Il ministro degli esteri russo Sergei Lavrov è rientrato ieri a Mosca al termine di un nuovo viaggio in Africa, il secondo in poche settimane, che ha toccato Mali, Mauritania e Sudan.
Un viaggio che, come il precedente, in gennaio, in Sudafrica, Botswana, eSwatini, Eritrea e Angola, è finalizzato a rafforzare vecchi legami, crearne di nuovi – anche per accrescere il sostegno nelle votazioni al Consiglio di sicurezza Onu – e in generale ad aumentare l’influenza della Russia nel continente.
Un’impressionante offensiva diplomatica, se si tiene conto anche del viaggio del luglio 2022 in Egitto, Repubblica del Congo, Uganda ed Etiopia, e del prossimo, previsto a breve in Tunisia, Mauritania, Algeria e Morocco.
Una politica espansiva che si completa con un secondo vertice Russia-Africa, in programma a fine luglio a San Pietroburgo.
In quest’ultimo tour Lavrov è tornato a propagandare la retorica anti-colonialista con la quale sta cercando – con successo, peraltro – di scalzare l’influenza di Francia e Stati Uniti, in particolare nella fascia del Sahel.
Ha plaudito la nuova alleanza tra le giunte militari golpiste di Mali, Burkina Faso e Guinea e agli stati dell’Africa occidentale ha offerto sostegno nella lotta al terrorismo. Aiuti che si tradurrebbero in un aumento della presenza di gruppi paramilitari come l’ormai famigerato Wagner, “schierato – ha ricordato il diplomatico – su richiesta diretta dei governi”, in cambio di accesso a risorse indispensabili per Mosca, come oro e diamanti, e a località e strutture geostrategiche.
Ѐ il caso del Sudan, ultima tappa del tour di Lavrov e paese con una lunga storia di alleanza con la Russia.
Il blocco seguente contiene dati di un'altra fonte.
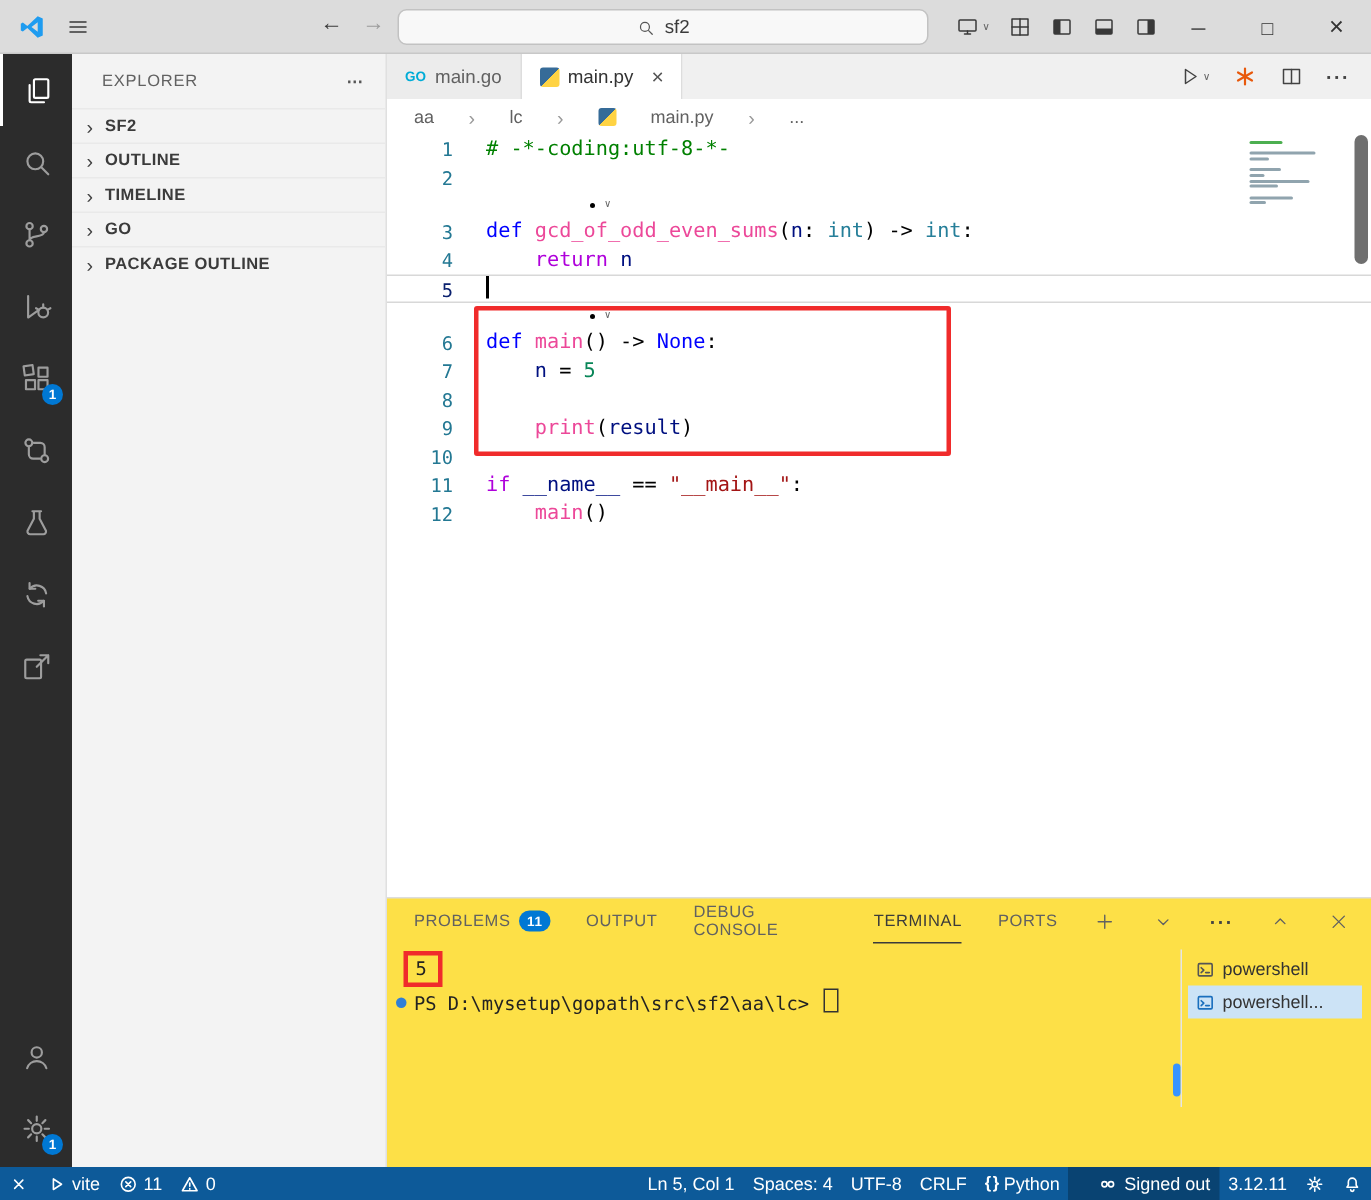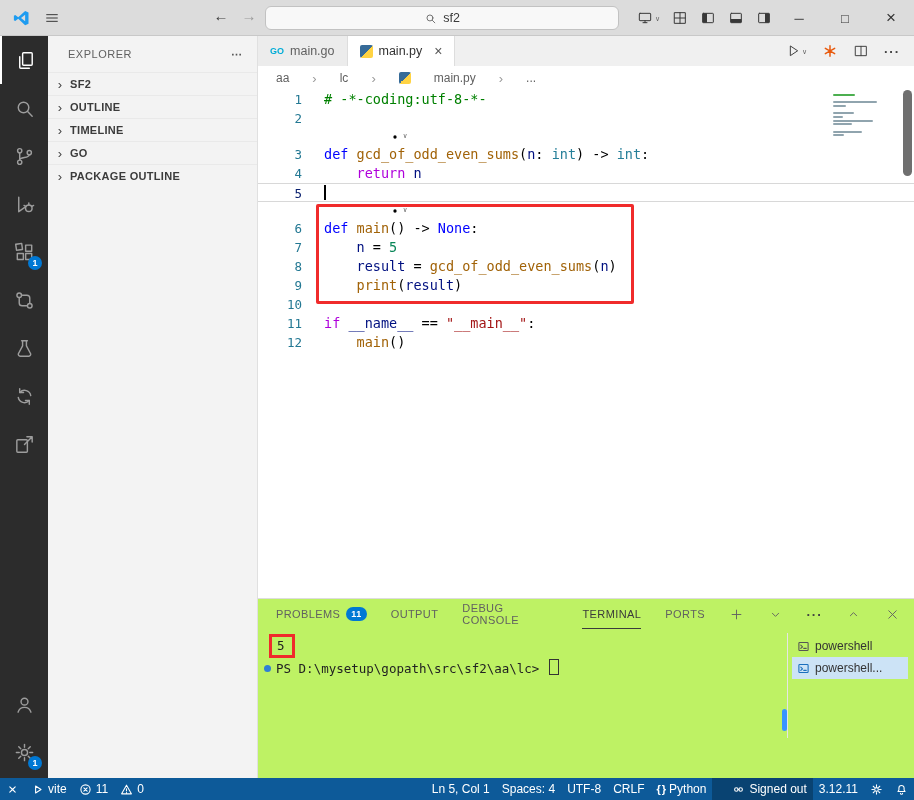--- a/index.html
+++ b/index.html
@@ -78,7 +78,7 @@
   .lcode{white-space:pre;color:#000;}
   .lenso{margin-left:66px;display:flex;align-items:center;gap:3px;color:#999;cursor:pointer;}
   .caret{display:inline-block;width:2px;height:15px;background:#000;vertical-align:-2px;}
-  .tk-com{color:#008000;}.tk-kw{color:#0000ff;}.tk-ctl{color:#af00db;}.tk-fn{color:#a16207;}
+  .tk-com{color:#008000;}.tk-kw{color:#0000ff;}.tk-ctl{color:#af00db;}.tk-fn{color:#ec4899;}
   .tk-var{color:#001080;}.tk-type{color:#267f99;}.tk-num{color:#098658;}.tk-str{color:#a31515;}
   .tk-def{color:#000;}
   .red-box{position:absolute;left:58px;top:114px;width:312px;height:94px;border:3px solid #f02b2b;

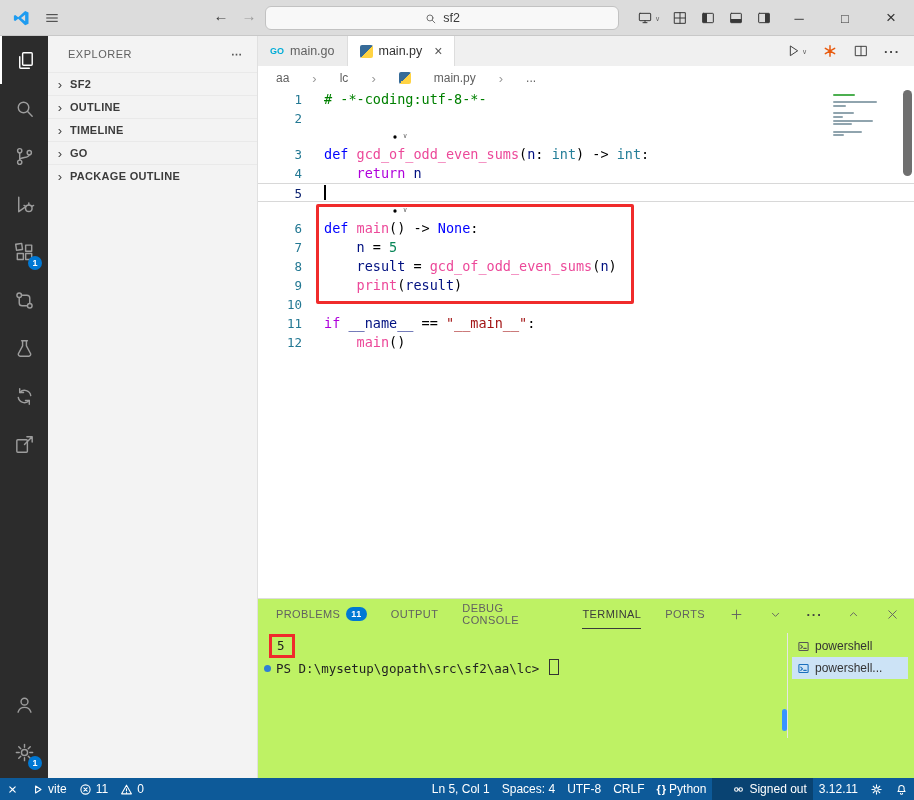--- a/index.html
+++ b/index.html
@@ -452,7 +452,6 @@
         </div>
         <div class="crow">
           <span class="lnum">8</span>
-          <span class="lcode"><span class="tk-def">    </span><span class="tk-var">result</span><span class="tk-def"> = </span><span class="tk-fn">gcd_of_odd_even_sums</span><span class="tk-def">(</span><span class="tk-var">n</span><span class="tk-def">)</span></span>
         </div>
         <div class="crow">
           <span class="lnum">9</span>

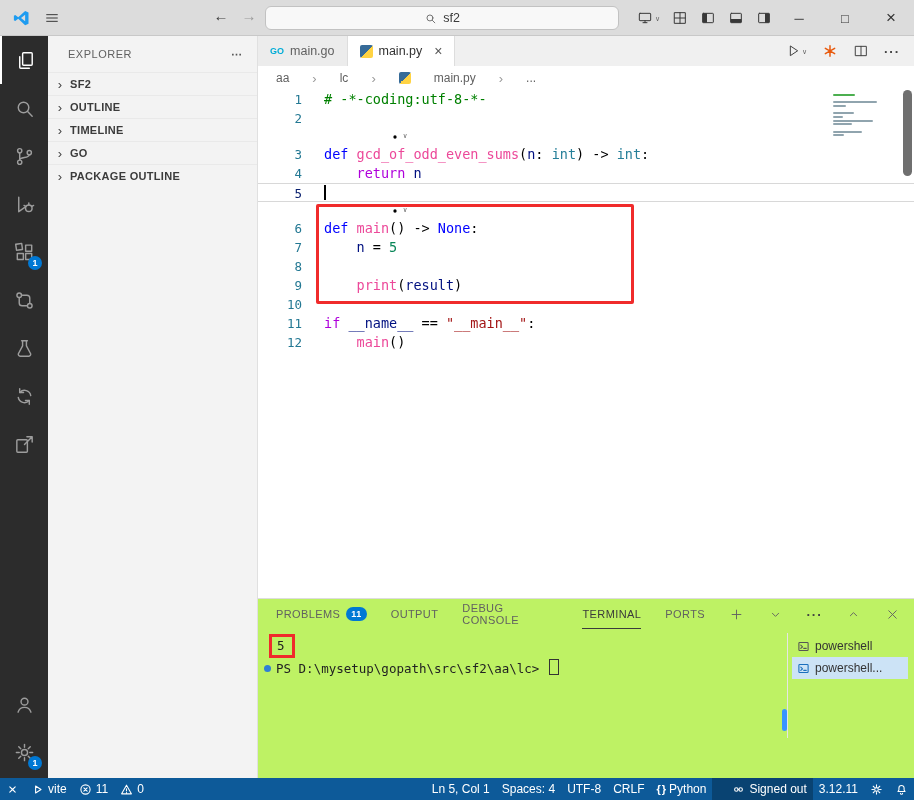--- a/index.html
+++ b/index.html
@@ -88,7 +88,7 @@
   .ed-scrollbar{position:absolute;right:2px;top:0;width:9px;height:86px;background:#6f6f6f;border-radius:5px;}
 
   
-  .panel{position:absolute;left:258px;top:598px;right:0;bottom:22px;background:#bef264;
+  .panel{position:absolute;left:258px;top:598px;right:0;bottom:22px;background:#fde047;
          border-top:1px solid #ddd;box-sizing:border-box;}
   .panel-tabs{height:30px;display:flex;align-items:center;gap:24px;padding-left:18px;font-size:11px;
               letter-spacing:.4px;color:#616161;}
A Khartoum la missione del ministro degli esteri è stata duplice: da un lato garantire la presenza dei mercenari di Wagner e l’accesso ai minerali preziosi, in particolare nel Darfur e nel triangolo di confine tra Sudan, Ciad e Repubblica Centrafricana, dall’altro portare a compimento il progetto di costruzione di una base navale russa a Port Sudan che consentirebbe a Mosca di posizionarsi al centro del prezioso nodo commerciale e strategico del Mar Rosso.
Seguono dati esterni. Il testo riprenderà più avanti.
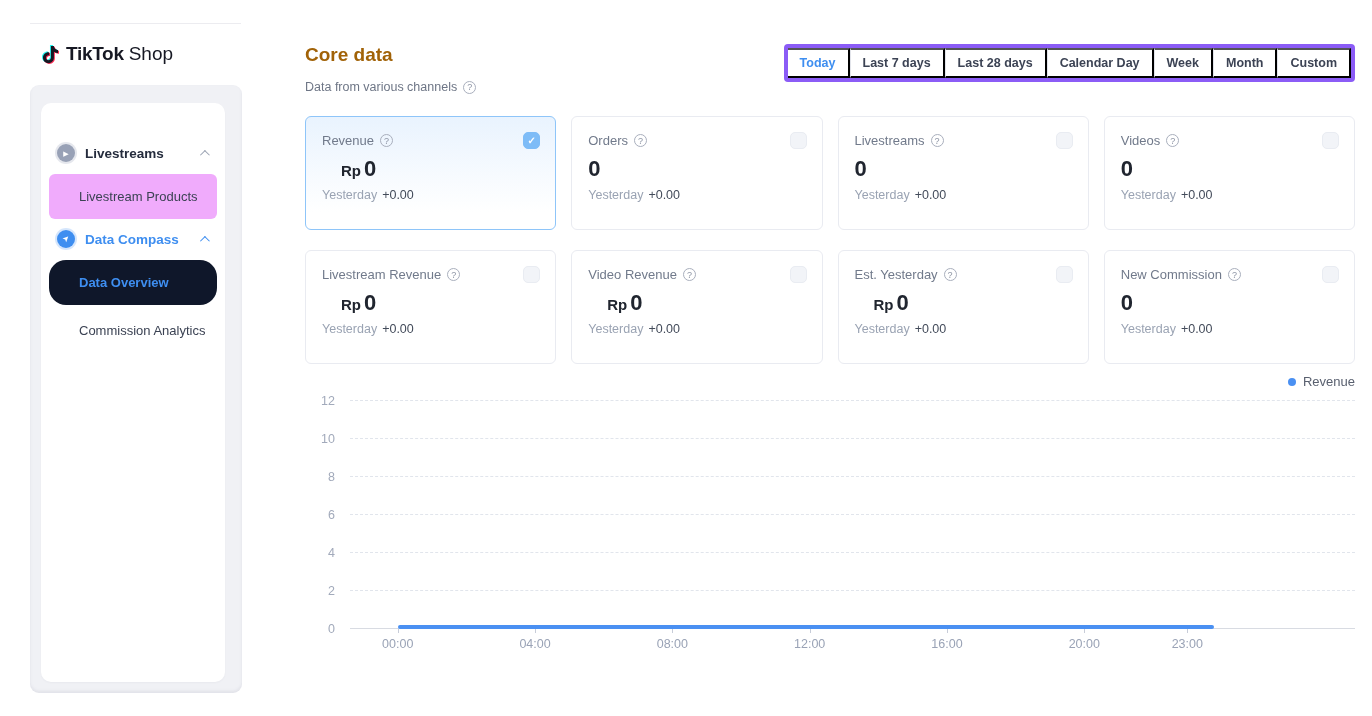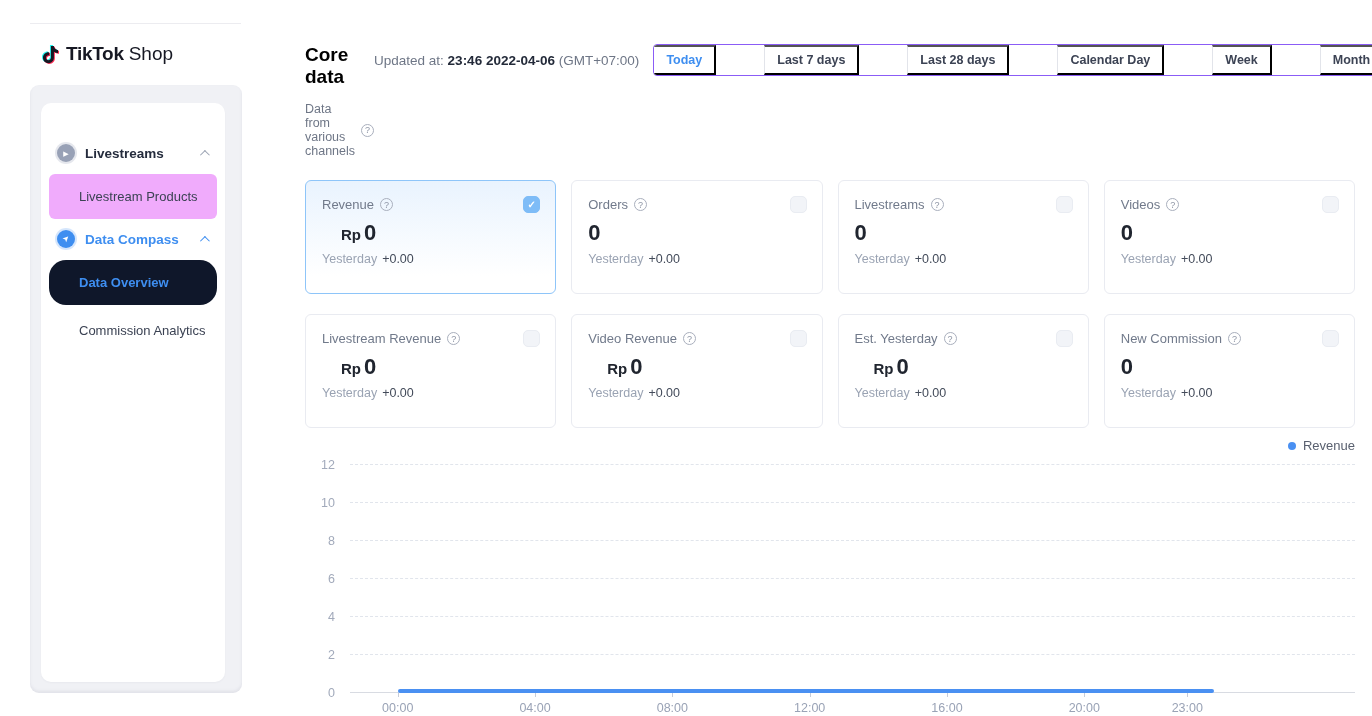--- a/index.html
+++ b/index.html
@@ -42,7 +42,7 @@
   
   .main { position:absolute; left:305px; top:0; width:1050px; height:716px; }
   .main-header { display:flex; align-items:flex-start; margin-top:44px; }
-  .title-block h1 { font-size:19px; font-weight:700; color:#000000; }
+  .title-block h1 { font-size:19px; font-weight:700; color:#a16207; }
   .subtitle-row { margin-top:14px; display:flex; align-items:center; font-size:12.5px; color:#6e7686; }
   .qicon { display:inline-flex; align-items:center; justify-content:center;
     width:13px; height:13px; border:1px solid #a9afbd; border-radius:50%;

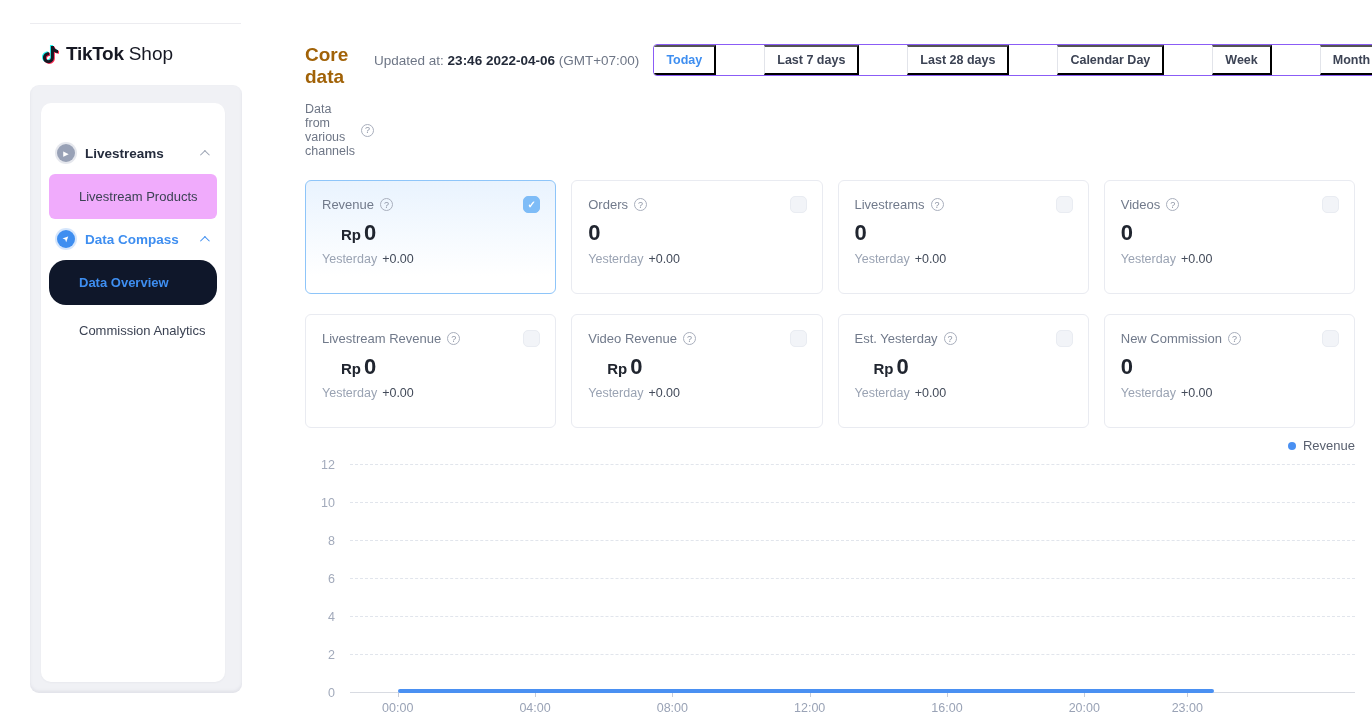--- a/index.html
+++ b/index.html
@@ -141,11 +141,6 @@
         </div>
       </div>
       <div class="header-right">
-        <div class="updated">
-          <span>Updated at:</span>
-          <b>23:46 2022-04-06</b>
-          <span>(GMT+07:00)</span>
-        </div>
         <div class="range-tabs">
             <button class="tab active">Today</button>
             <button class="tab">Last 7 days</button>

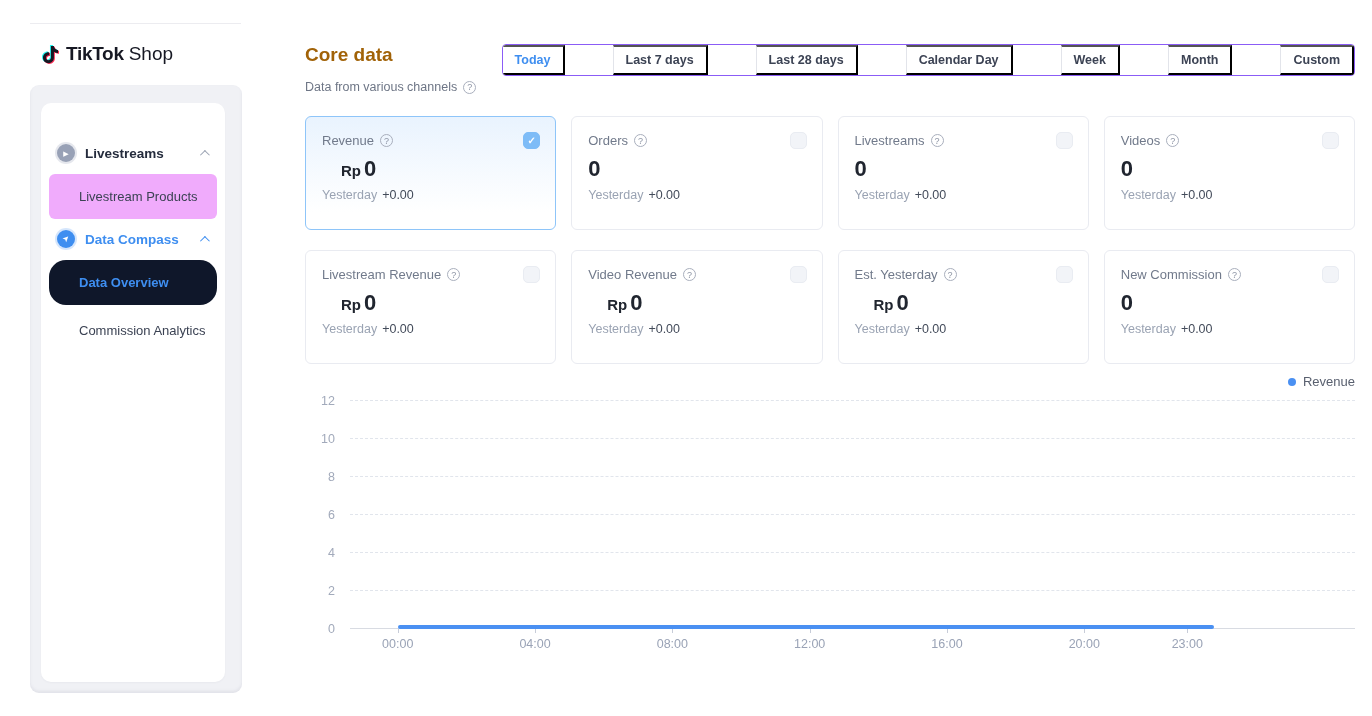--- a/index.html
+++ b/index.html
@@ -50,7 +50,7 @@
   .header-right { margin-left:auto; display:flex; align-items:center; gap:14px; }
   .updated { font-size:13.5px; color:#6e7686; line-height:27px; white-space:nowrap; }
   .updated b { color:#232a39; font-weight:700; }
-  .range-tabs { display:flex; border:1px solid #8b5cf6; border-radius:4px; overflow:hidden; background:#fff;gap:48px; }
+  .range-tabs { display:flex; border:4px solid #8b5cf6; border-radius:4px; overflow:hidden; background:#fff; }
   .tab { padding:0 12px; line-height:26px; font-size:12.5px; font-weight:600; color:#3c4354;
     border-left:1px solid #e2e4ea; cursor:pointer; white-space:nowrap; background:#fff; }
   .tab:first-child { border-left:none; }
In cambio, Lavrov ha garantito il sostegno russo alla revoca delle sanzioni imposte al Sudan in sede Onu. Ma per portare a casa questi risultati il diplomatico ha dovuto trattare separatamente con i due vertici militari sudanesi, il capo del consiglio sovrano Abdel Fattah al Burhan e il suo vice Mohamed Hamdan Dagalo, detto Hemetti, capo dei paramilitari delle Forze di supporto rapido (Rsf).
I rapporti tra i due sono infatti sempre più tesi per divergenze sostanziali nello sviluppo della politica interna e internazionale del paese.
A preoccupare le diplomazie occidentali (Stati Uniti ed Europa) è in particolare l’aumento dell’influenza esercitata dalla Russia attraverso Wagner, presente in Sudan dal 2017 e da allora legata alle Rsf di Hemetti. Il gruppo controlla molte miniere d’oro nel paese ed è attivo nel traffico attraverso società di comodo, sanzionate da Washington.
Non è un caso, evidenzia il media francese Rfi citando il Kommersant, che l’arrivo in Sudan di Lavrov, il 9 febbraio, sia “coinciso con la visita programmata da tempo di sei emissari europei e americani”. Interpellato su questo tema dal quotidiano russo, il capo della diplomazia di Mosca ha risposto: “Lo stesso gruppo era presente alla vigilia della nostra visita in Mauritania. Sembra che ci stiano seguendo passo dopo passo».